====== DATA ======

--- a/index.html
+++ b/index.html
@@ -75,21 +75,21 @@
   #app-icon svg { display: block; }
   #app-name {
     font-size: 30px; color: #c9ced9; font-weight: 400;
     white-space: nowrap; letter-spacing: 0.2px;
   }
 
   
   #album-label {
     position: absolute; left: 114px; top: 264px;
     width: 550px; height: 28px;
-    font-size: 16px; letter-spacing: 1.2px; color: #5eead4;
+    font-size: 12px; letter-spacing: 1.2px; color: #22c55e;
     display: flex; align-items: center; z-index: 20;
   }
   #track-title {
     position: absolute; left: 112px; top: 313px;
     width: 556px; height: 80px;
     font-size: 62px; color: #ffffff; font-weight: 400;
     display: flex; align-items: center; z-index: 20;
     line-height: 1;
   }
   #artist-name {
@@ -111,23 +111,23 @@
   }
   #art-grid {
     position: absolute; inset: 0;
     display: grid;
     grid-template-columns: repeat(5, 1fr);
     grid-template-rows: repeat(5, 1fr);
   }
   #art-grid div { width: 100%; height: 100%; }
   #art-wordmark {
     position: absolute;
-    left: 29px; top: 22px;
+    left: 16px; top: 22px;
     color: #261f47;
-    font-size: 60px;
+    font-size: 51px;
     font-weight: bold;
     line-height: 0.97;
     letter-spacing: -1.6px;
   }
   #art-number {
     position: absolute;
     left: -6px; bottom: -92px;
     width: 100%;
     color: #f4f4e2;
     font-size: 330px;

======
====== DATA ======

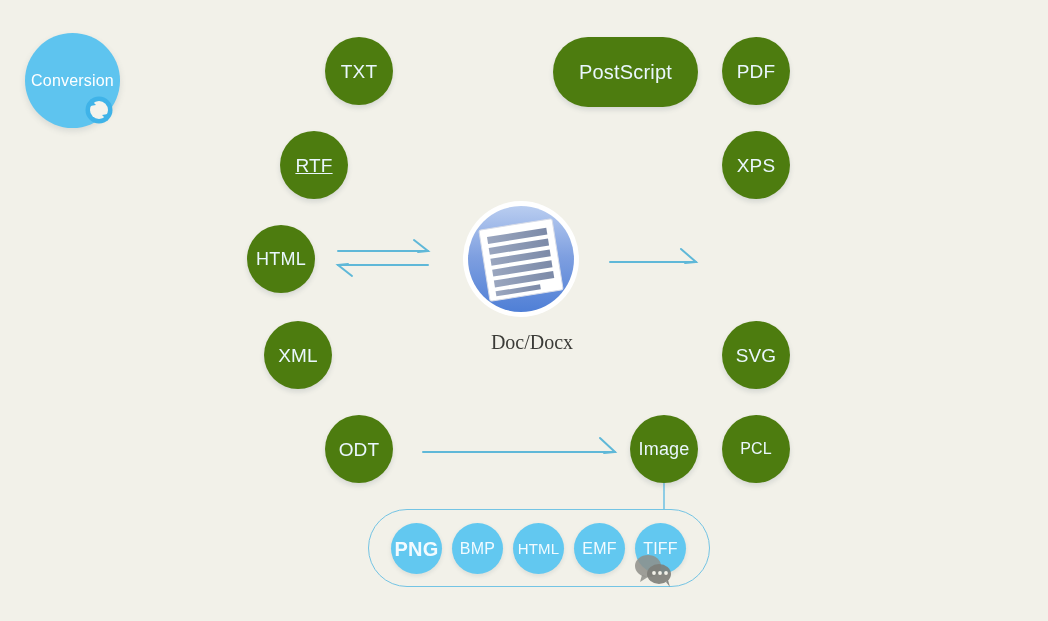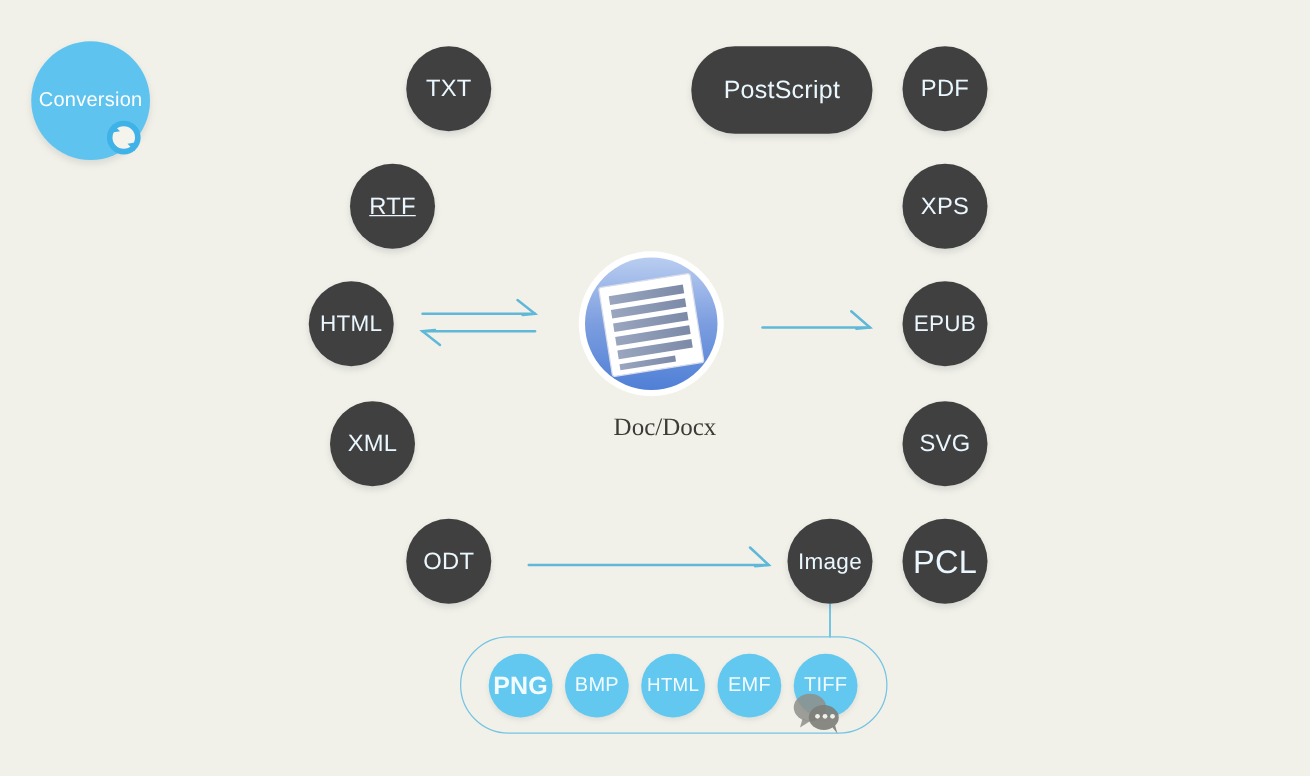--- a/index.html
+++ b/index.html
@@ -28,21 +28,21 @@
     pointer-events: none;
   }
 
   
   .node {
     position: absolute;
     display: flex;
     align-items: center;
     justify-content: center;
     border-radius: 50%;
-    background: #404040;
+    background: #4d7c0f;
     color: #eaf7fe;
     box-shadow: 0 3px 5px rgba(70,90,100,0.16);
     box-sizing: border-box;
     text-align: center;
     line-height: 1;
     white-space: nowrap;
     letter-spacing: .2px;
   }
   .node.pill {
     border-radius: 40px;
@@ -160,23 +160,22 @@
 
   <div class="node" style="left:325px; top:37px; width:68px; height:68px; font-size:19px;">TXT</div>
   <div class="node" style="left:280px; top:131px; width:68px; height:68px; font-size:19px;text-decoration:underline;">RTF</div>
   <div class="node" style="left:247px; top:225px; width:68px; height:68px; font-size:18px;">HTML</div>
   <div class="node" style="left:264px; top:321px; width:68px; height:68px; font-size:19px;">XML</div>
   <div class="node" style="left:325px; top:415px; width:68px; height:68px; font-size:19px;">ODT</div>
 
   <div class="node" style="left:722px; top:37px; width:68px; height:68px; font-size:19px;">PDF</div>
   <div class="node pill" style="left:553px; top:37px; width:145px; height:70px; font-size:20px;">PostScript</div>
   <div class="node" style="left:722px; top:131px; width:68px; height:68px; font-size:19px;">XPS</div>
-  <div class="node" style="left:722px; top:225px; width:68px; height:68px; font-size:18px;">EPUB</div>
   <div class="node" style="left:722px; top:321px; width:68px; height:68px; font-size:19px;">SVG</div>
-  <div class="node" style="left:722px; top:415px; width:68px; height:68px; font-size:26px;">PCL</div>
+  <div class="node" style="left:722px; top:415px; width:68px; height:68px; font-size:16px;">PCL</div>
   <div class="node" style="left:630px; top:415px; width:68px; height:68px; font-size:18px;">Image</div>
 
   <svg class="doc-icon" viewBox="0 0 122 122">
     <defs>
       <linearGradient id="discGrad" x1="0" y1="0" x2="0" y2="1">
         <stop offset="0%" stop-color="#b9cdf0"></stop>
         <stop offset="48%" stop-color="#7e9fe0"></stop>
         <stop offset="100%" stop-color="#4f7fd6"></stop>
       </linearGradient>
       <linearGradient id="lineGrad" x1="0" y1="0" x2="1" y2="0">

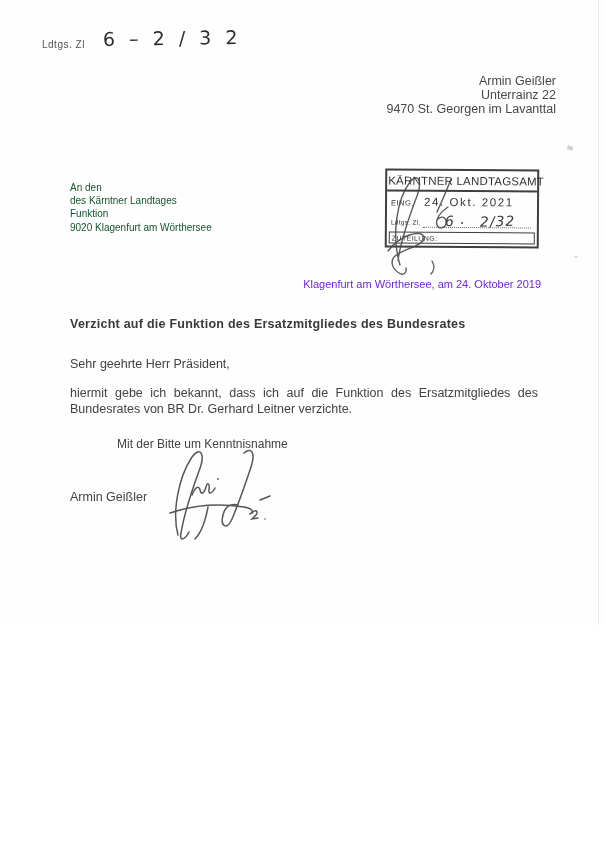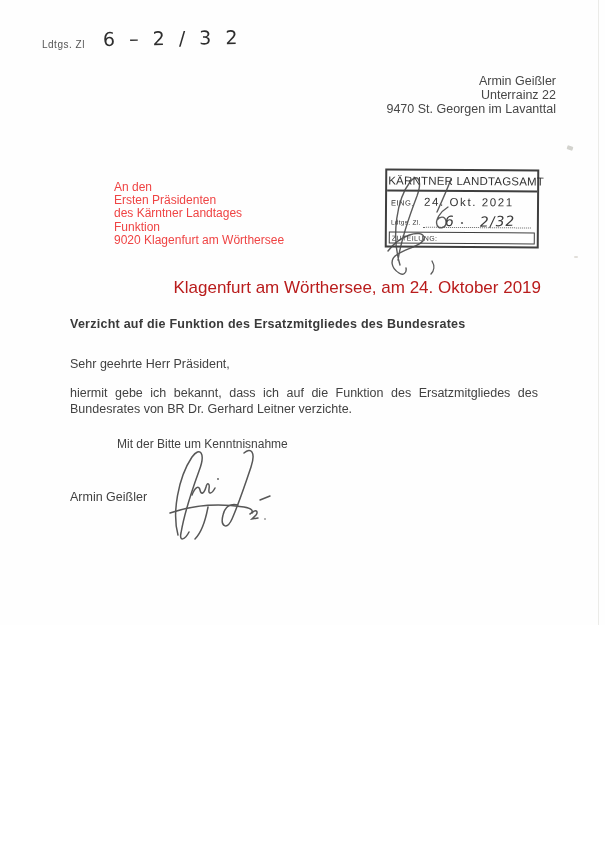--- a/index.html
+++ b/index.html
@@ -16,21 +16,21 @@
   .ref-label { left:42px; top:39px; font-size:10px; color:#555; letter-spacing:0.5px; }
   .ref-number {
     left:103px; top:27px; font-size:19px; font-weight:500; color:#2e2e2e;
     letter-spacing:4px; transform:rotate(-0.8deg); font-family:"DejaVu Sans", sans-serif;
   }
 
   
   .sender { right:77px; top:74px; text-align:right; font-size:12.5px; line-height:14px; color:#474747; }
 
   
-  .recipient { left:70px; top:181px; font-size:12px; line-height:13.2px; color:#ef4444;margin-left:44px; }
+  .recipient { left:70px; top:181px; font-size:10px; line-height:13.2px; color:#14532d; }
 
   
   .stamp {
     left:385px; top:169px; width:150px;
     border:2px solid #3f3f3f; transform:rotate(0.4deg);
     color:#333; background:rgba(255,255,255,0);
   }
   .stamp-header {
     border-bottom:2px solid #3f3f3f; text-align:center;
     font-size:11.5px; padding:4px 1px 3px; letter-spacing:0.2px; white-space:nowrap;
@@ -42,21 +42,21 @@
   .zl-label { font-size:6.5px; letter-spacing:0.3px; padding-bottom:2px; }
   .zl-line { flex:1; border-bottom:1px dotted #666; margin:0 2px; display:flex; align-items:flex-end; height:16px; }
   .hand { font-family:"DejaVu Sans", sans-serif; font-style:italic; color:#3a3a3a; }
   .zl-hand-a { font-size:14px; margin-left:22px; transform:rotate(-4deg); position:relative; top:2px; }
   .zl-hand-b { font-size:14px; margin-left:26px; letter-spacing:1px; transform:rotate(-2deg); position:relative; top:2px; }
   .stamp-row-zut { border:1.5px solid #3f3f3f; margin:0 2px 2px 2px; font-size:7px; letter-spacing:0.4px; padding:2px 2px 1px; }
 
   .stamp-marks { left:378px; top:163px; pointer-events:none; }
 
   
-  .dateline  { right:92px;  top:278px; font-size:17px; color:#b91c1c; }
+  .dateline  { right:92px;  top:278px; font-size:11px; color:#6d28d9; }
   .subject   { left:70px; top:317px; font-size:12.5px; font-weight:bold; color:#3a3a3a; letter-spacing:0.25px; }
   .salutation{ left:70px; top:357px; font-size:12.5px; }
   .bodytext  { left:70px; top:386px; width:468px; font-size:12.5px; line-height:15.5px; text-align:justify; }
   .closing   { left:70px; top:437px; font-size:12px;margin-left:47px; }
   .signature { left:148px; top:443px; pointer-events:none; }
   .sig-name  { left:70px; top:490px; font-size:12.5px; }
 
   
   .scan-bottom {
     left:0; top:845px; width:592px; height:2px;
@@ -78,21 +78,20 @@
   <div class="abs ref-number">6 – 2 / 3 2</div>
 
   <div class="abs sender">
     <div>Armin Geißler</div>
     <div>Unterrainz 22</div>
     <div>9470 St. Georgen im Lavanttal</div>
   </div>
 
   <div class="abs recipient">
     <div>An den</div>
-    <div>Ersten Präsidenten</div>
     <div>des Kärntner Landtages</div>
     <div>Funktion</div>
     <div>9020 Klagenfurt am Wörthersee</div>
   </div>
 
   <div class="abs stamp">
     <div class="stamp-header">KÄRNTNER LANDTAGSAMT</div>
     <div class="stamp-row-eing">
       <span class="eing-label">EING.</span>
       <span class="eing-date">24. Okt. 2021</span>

======

- _AIM OF THE EXERCISE_
After going through the entries, say how many lines contain the string "relative". Nothing else belongs in the reply.

- _RESPONSE TO THIS TASK_
2